Getting started

This page presents the main features of Jarl, assuming you have installed it following the “Installation” section on the homepage.

Quick start

Linting

Jarl is a command-line tool and therefore must run in the terminal (not in an R console).

jarl check is the command used to diagnose one or several files. It takes a path as its first argument, such as jarl check . to check all files starting from the current directory. This command will return a list of diagnostics, one per rule violation.

Jarl comes with a list of rules but not all of them are enabled by default. You can select or ignore rules via the CLI, for example:

# Check all files with all rules (even those deactivated by default)
jarl check . --select ALL

# Check a single file, ignoring a specific rule
jarl check my_file.R --ignore assignment

The full list of rules and families is available on the Rules page. See the CLI reference for all available arguments.

Fixing

It can be tedious to fix rule violations one by one. Jarl can apply automatic fixes to some diagnostics by passing the argument --fix, such as jarl check . --fix.

Automatic fixes are distinguished between “safe” and “unsafe”:

  • Safe fixes do not change the behavior of the code when it runs, but improve its readability or performance, for instance by using more appropriate functions (see any_is_na).

  • Unsafe fixes may change the behavior of the code when it runs. For example, all_equal reports cases such as !all.equal(x, y). This code is likely a mistake because all.equal() returns a character vector and not FALSE when x != y. Jarl could fix this to be !isTRUE(all.equal(x, y)) instead, but this would change the behavior of the code, so it is marked “unsafe”.

By default, only safe fixes are applied. To also apply the unsafe fixes, use --unsafe-fixes, e.g. jarl check . --fix --unsafe-fixes.

Not all rules have an automatic fix. For example, the rule unreachable_code detects code that would never run, for example because it is after a return() in a function. This requires user intervention to determine if the code needs to be removed, or if there is a bug to fix.
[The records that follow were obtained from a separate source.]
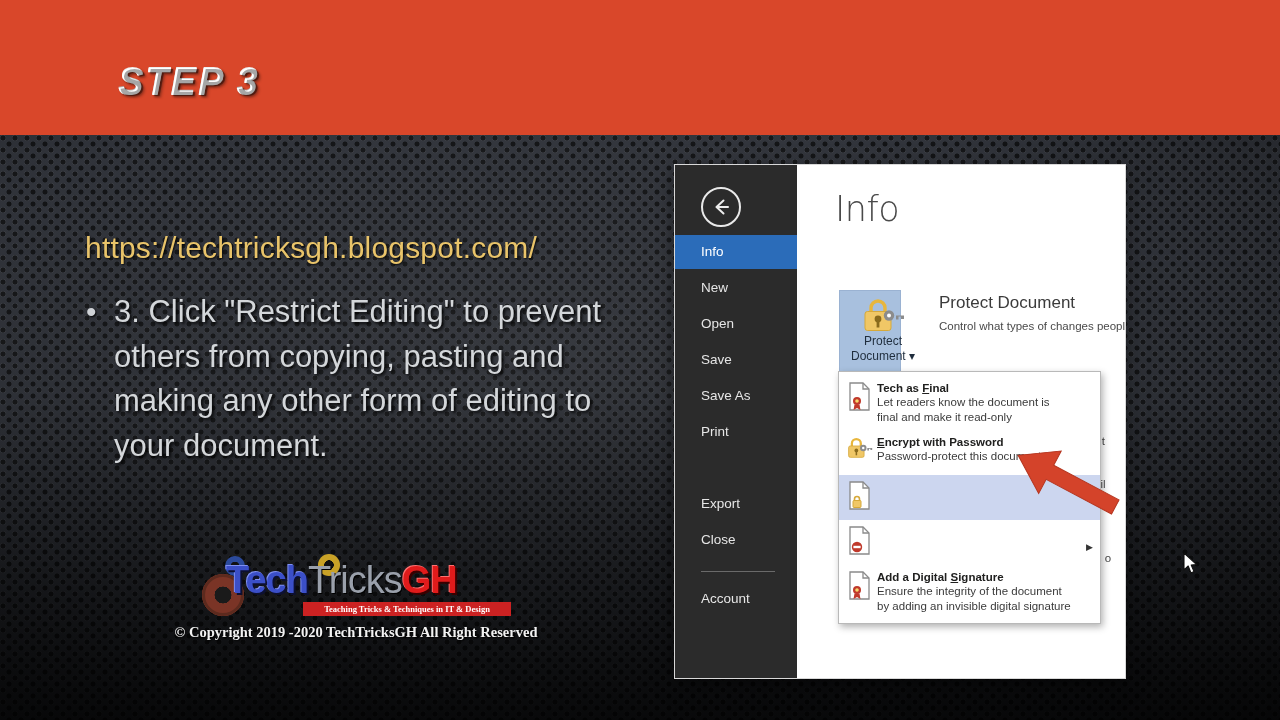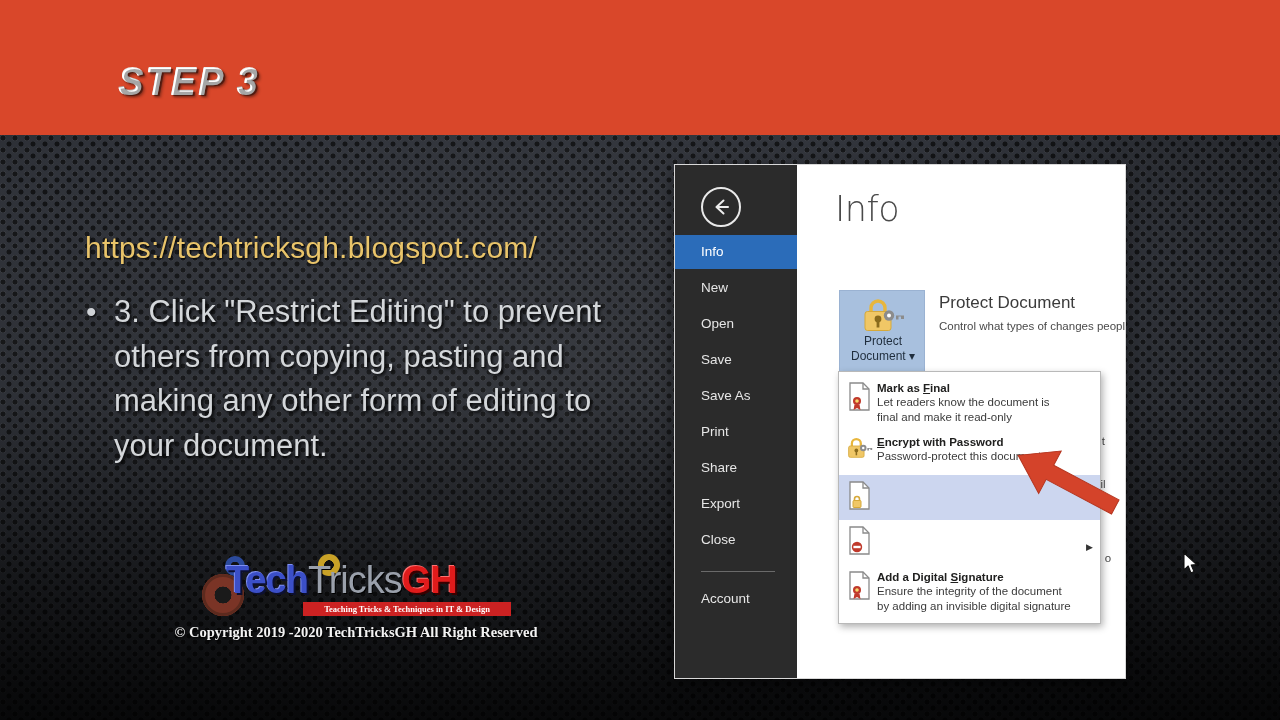"Protect" #protect-btn { width: 86px -> 62px }
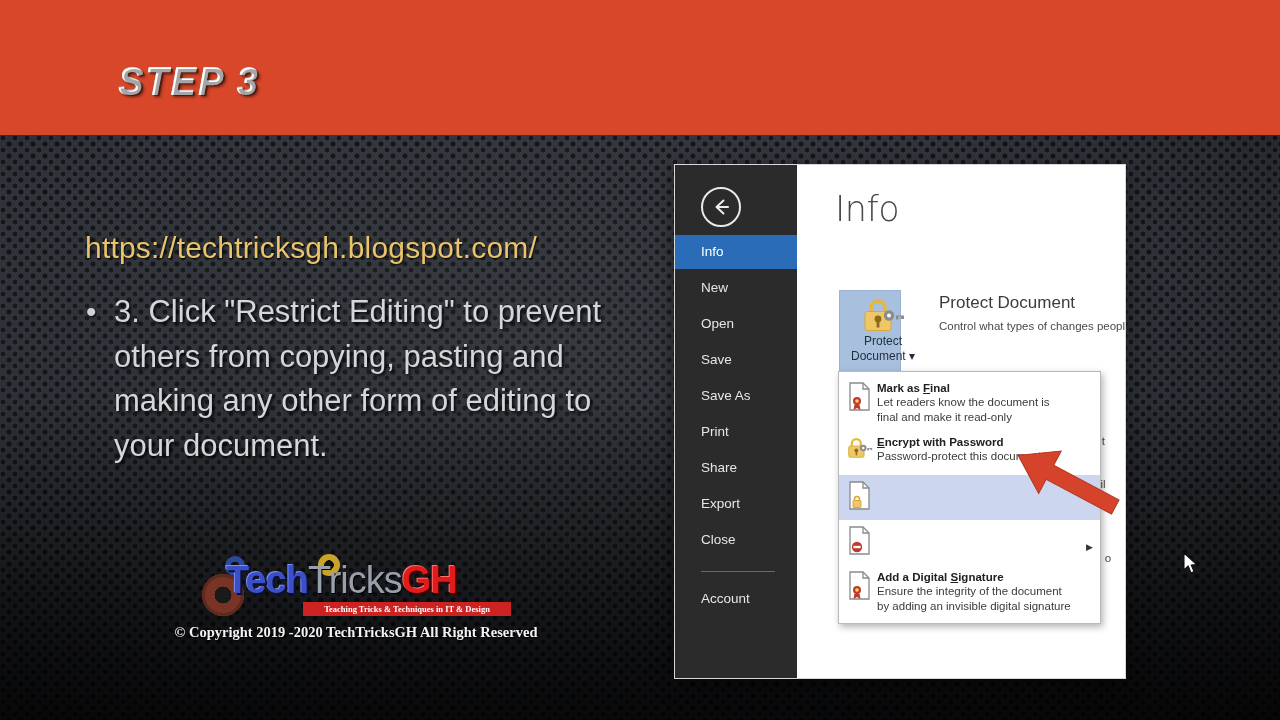"Mark as" span { text: Mark -> Tech }
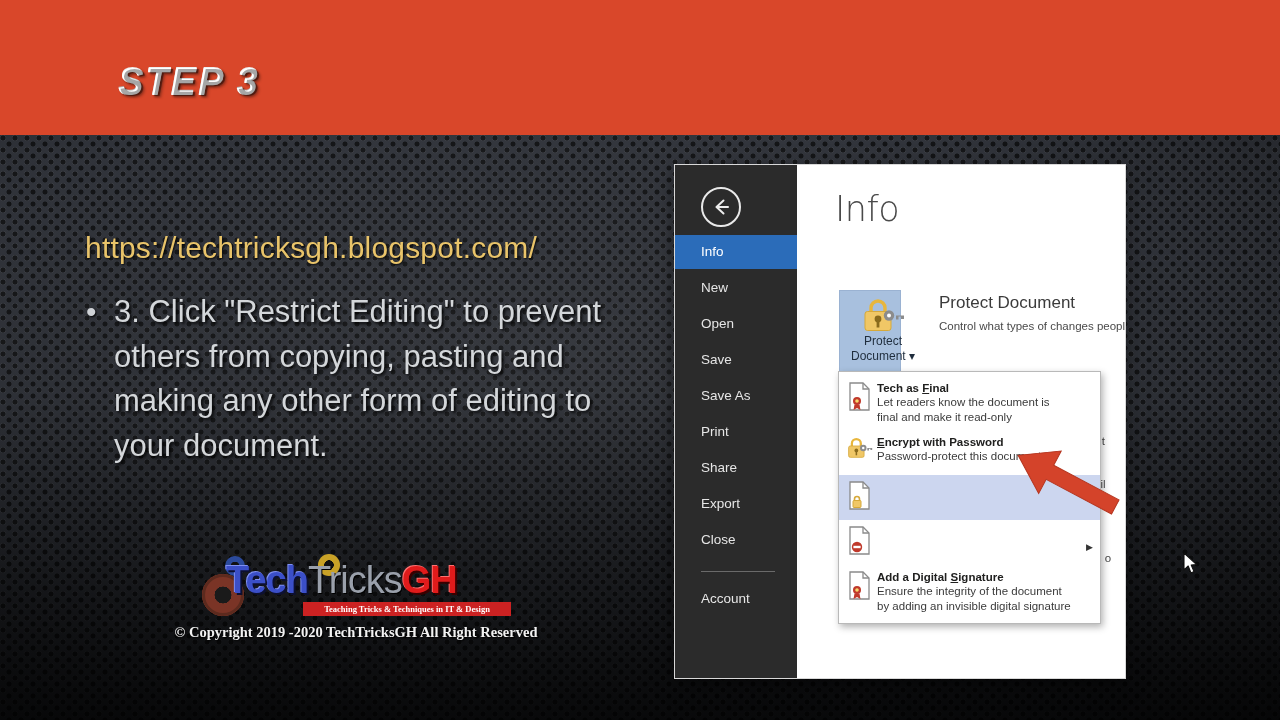"Share" div.nav-item { html: <div>Share</div> -> none }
NoteAutomatic fixes and version control

Using --fix may modify several files at once depending on the path you specified. It can be hard to inspect the changes or to revert a large number of changes, so Jarl provides two safeguards:

  1. if the file isn’t tracked by a Version Control System (VCS, such as Git), then fixes are not applied and you need to specify --allow-no-vcs to apply them;
  2. if the file is tracked by a VCS but the status isn’t clean (meaning that some files aren’t committed), then fixes are not applied and you need to specify --allow-dirty to apply them. This is to prevent cases where fixes would be mixed together with other unrelated changes and therefore hard to inspect.

Note that Jarl is not a code formatter, so automatic fixes may not match your expected code style. To automatically format code, use Air or styler.

Day-to-day usage

Configuration

Persistent rule selection, file inclusion/exclusion, and rule-specific options can be stored in a jarl.toml file so that everyone contributing to a project uses the same configuration:

[lint]
select = ["ALL"]
ignore = ["any_is_na"]
exclude = ["my_folder/"]

[lint.assignment]
operator = "="

See the Configuration file reference for all options.

Suppression comments

You can use # jarl-ignore comments (aka suppression comments) to ignore a diagnostic on a specific piece of code (e.g. for a false positive):

# jarl-ignore duplicated_arguments: we let data.frame() fix the arg names
x = data.frame(a = 1, a = 1)

Those follow a very specific syntax, see Suppression comments for the full guide.

Editor integration

Jarl integrates with VS Code, Positron, Zed, Helix, and Neovim to provide inline diagnostics and quick fixes:

R script with `any(is.na(x))` underlined in yellow, indicating a rule violation. A popup shows Jarl message.

See Editor setup for installation instructions.

Integration with external tools

CI

Jarl can be used in continuous integration via GitHub Actions with setup-jarl.

See Continuous integration for more examples.

Pre-commit

Jarl has built-in support for pre-commit hooks, allowing you to lint staged files before each commit.

See Pre-commit tools for setup instructions.